Болотников смотрел на его ловкие сноровистые руки, и на душе его потеплело: «Кажись, добрый парень. Но зачем к Мамону пристал?»
— Сам сплету, — придвинулся он к Васюте.
— Сам? Ишь ты… Ужель приходилось?
— Мыслишь, сын боярский? — усмехнулся Иванка.
— А разве нет? Одежа на тебе была господская, вот и подумал.
— Сохарь я, сын крестьянский. А кличут Иванкой.
— Вот и ладно, — повеселел Васюта. — Теперь и вовсе нам будет повадней, — однако ивняк оставил у себя. — Квелый ты еще, лежи. Лихоманку разом не выгонишь.
Дождь утихал, а вскоре иссяк, и лишь один ветер все еще гулял по темным вершинам.
Васюта споро плел лапти и чуть слышно напевал. Иванка прислушался, но протяжные, грустные слова песни вязли в шуме костра.
— О чем ты?
— О чем? — глаза Васюты стали задумчивыми. — Мать, бывало, пела. Сестрицу ее ордынцы в полон свели. Послушай.
Васюта пел, а Иванке вдруг вспомнилась Василиса: добрая, ласковая, синеокая. Где она, что с ней, спрятал ли ее бортник Матвей?
Василиса!.. Родная, желанная. Вот в таком же летнем сосновом бору она когда-то голубила его, крепко целовала, жарко шептала: «Иванушка, милый… Как я ждала тебя».
«Теперь будем вместе, Василиса. Завтра заберу тебя в село. Свадьбу сыграем».
Ликовал, полнился счастьем, благодарил судьбу, подарившую ему суженую. В Богородское возвращался веселый и радостный. А в селе поджидала беда…
Васюта кончил петь, помолчал, посмотрел на небо.
— Звезды проглянулись, погодью конец. Утро с солнцем будет, благодать, — молвил он бодро, стягивая задник лаптя.
— Как к Багрею угодил? На татя ты не схож.
— Э-э, тут долгий сказ. Знать, так богу было угодно. Но коль пытаешь, поведаю. Чего мне тебя таиться? Чую, нам с тобой, Иванка, одно сопутье торить. А ты лежи, глядишь, и соснешь под мою бывальщину…
Мужики на челнах раскидывали невод, а парни на берегу озоровали: кидали свайку, боролись. Но тут послышался зычный возглас:
— Невод тяни-и-и!
Парни кинулись к озеру, ухватились за аркан.

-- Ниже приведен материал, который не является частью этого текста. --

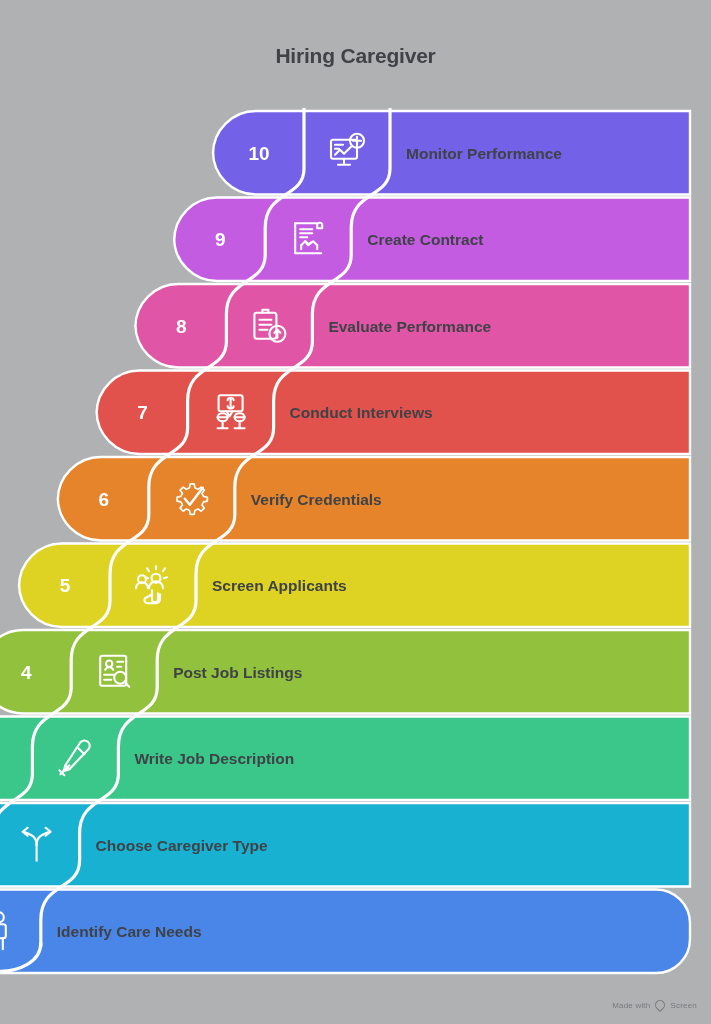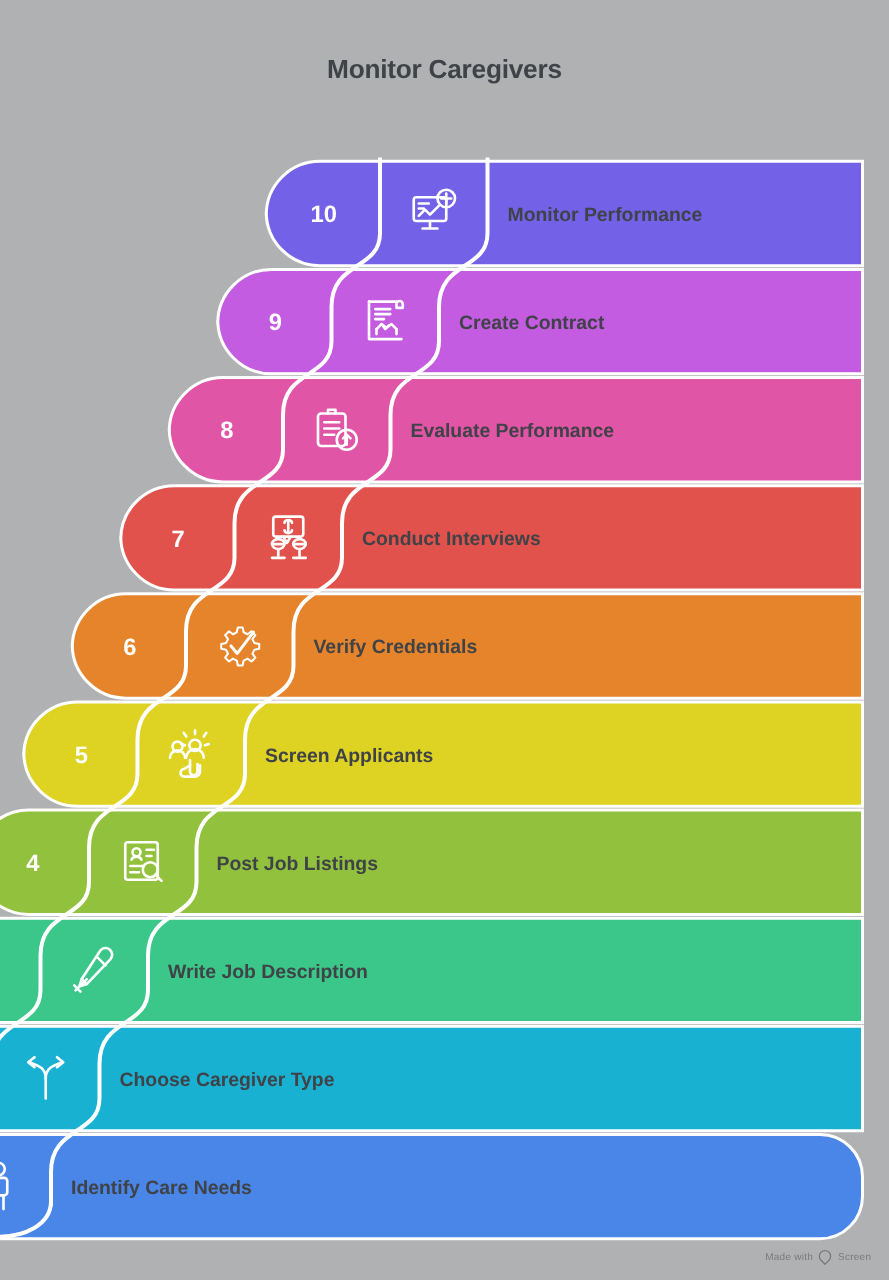"Monitor Caregivers" div { text: Monitor Caregivers -> Hiring Caregiver }
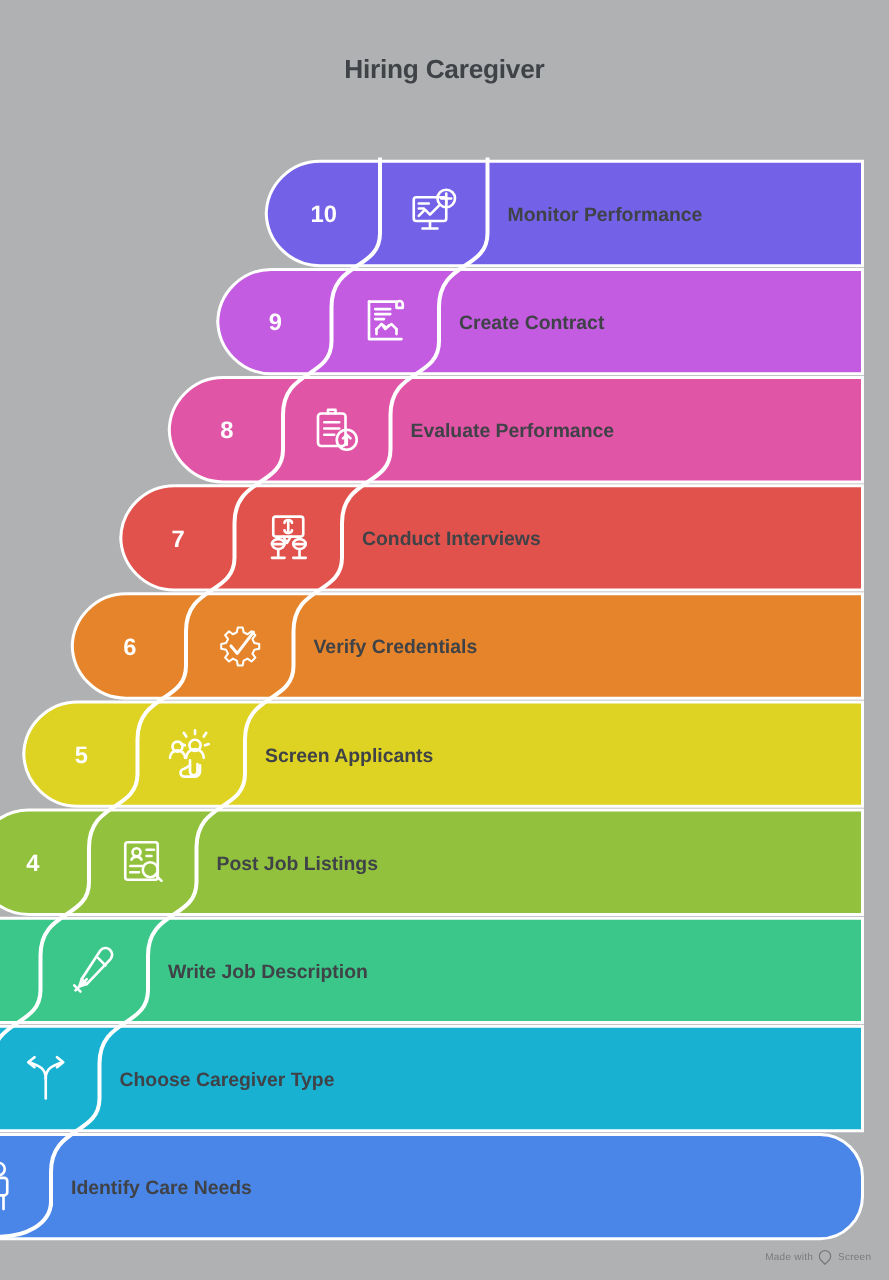"10" #chart { top: 126px -> 108px }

Когда вынимали рыбу из мотни, на берегу появился церковный звонарь. Он подошел к Васюте.
— Старцы кличут.
— Пошто?
— О том не ведаю. Идем, парень.
Старцы дожидались в избе тиуна; сидели на лавках — дряхлые, согбенные, белоголовые. Васюта поясно поклонился.
— Звали, отцы?
Один из старцев, самый древний, с белой, как снег, бородой, опершись на посох, молвил:
— Духовный отец наш Паисий помре, осиротил Угожи, ушел ко господу. Неможно приходу без попа. Кому ныне о душе скорбящей поведать, кому справлять в храме требы?
— Неможно, Арефий. Скорбим! — дружно воскликнули старцы.